Back To The Future: Data Engineering Trends 2020 & Beyond

The look back of the latest development in data engineering 2020 & thoughts on 2021 and beyond

Dec 27, 2020

Welcome to the 23rd edition of data engineering weekly. This week's edition is a yearend special edition where we will take a more in-depth look at the trends and emerging patterns in data engineering 2020. I divided the trends into the following categories.

Data Infrastructure
Data Architecture
Data Management

I hope you enjoy the data engineering trends 2020, and please share your thoughts in the comments.

2021 Top 3 Predictions

I know this is a long article with so many links and references. TL;DR If I had to make a top 3 prediction for 2021 and beyond, here are they.

Metadata management will become mainstream. The data lineage, data quality, and data discovery tools will merge into a unified data management platform.
Data Mesh principles will get adopted more and drive a unified data management platform.
Lakehouse systems like Hudi, Iceberg, Deltalake will play a significant role in shaping the data engineering architecture.

Now, let’s go deep into each category and see the trends and predictions. Happy reading.

Data Infrastructure

`Managed Data Infrastructure & Serverless Computing`

In 2020, We saw the cloud platforms continue adopting the open-source data infrastructure solutions—the adoption growing from AWS's EMR, Google Cloud data proc, and Azure HDInsight to the recent AWS managed Airflow.

Introducing Amazon Managed Workflows for Apache Airflow (MWAA)
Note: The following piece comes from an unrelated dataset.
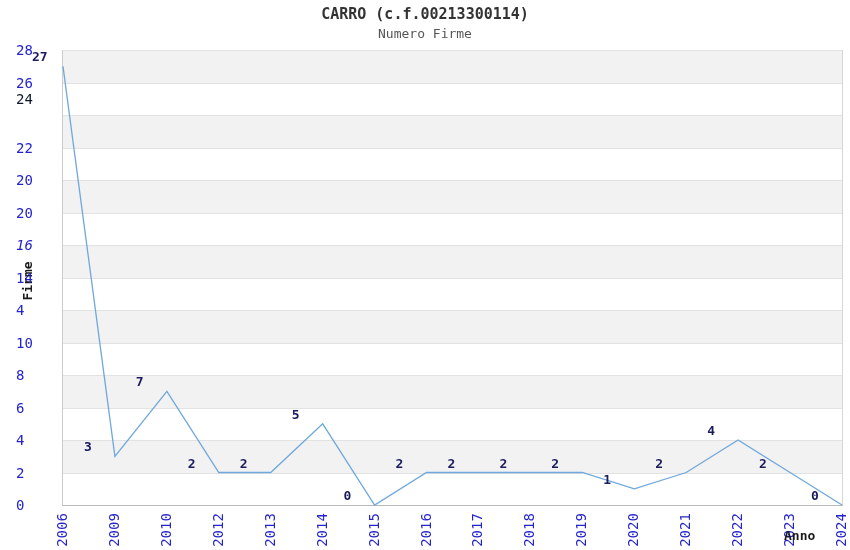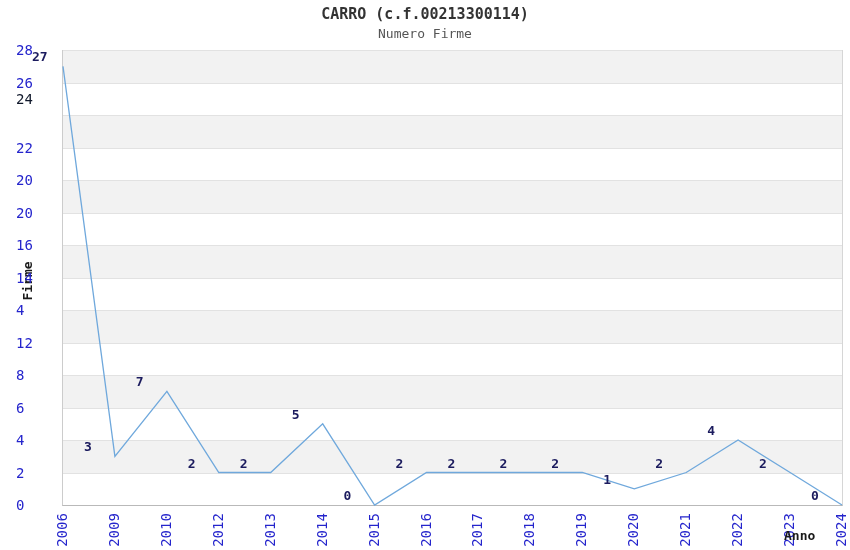"16" div.ytick { font-style: none -> italic }
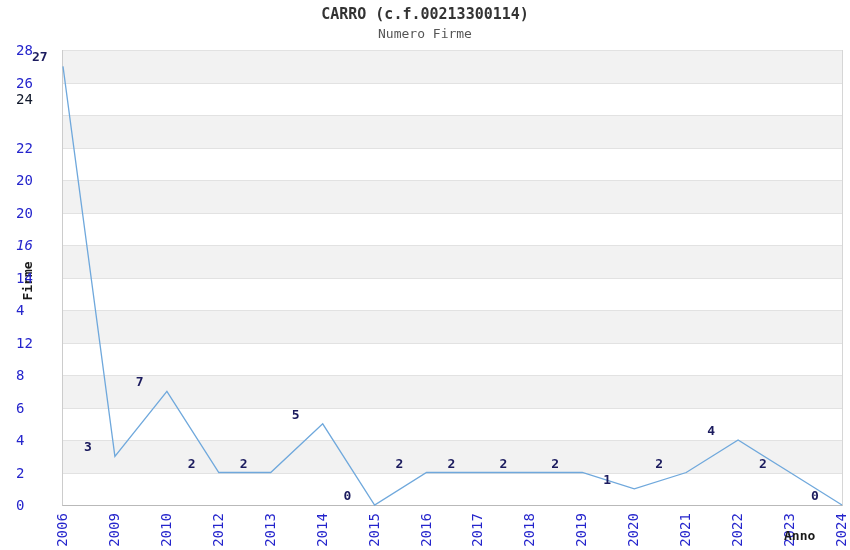"12" div.ytick { text: 12 -> 10 }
Though opinions differ on cloud platforms packaging the opensource, the cloud-managed infrastructure certainly carry many advantages for the consumers to quickly adopt complex infrastructure and focus on the business problems.

2021 & Beyond

The rise of serverless architecture particularly very interesting trend in data engineering. The article summarizes the serverless data ops trend

Dawn of DataOps: Can We Build a 100% Serverless ETL Following CI/CD Principles?

Google Cloud launched a Google Cloud Workflow as a serverless orchestration engine.

Get to know Workflows, Google Cloud’s serverless orchestration engine

In 2021, It is an exciting space to watch how managed data infrastructure and the rise of serverless computing merge.

`Cloud datawarehouse`

At the beginning of 2010, tightly coupled computing and storage is a strategy to run large scale data processing engines. 2019 is when the industry finally declared the old way of thinking data processing no longer working and acknowledge the cloud datawarehouse system is the way to go.

Hadoop is Dead. Long live Hadoop.

In 2020, Snowflake's successful IPO reassured the cloud datawarehouse systems are the future. The S3 strong read-after-write consistency guarantee is a significant step in adopting object storage for the cloud datawarehouse system, if not already.

Amazon S3 Update – Strong Read-After-Write Consistency

2021 & Beyond

The cloud datawarehouse system will continue to dominate and increase the adoption in 2021 and beyond. It will be interesting to watch how the cloud datawarehouse systems are tightly integrating with the data management systems.

`Cost Optimization`

The cloud datawarehouse systems and the managed data infrastructure adds pressure on optimizing the cost of operating the datawarehouse systems. Netflix writes about cost optimization strategies for its data warehouse system.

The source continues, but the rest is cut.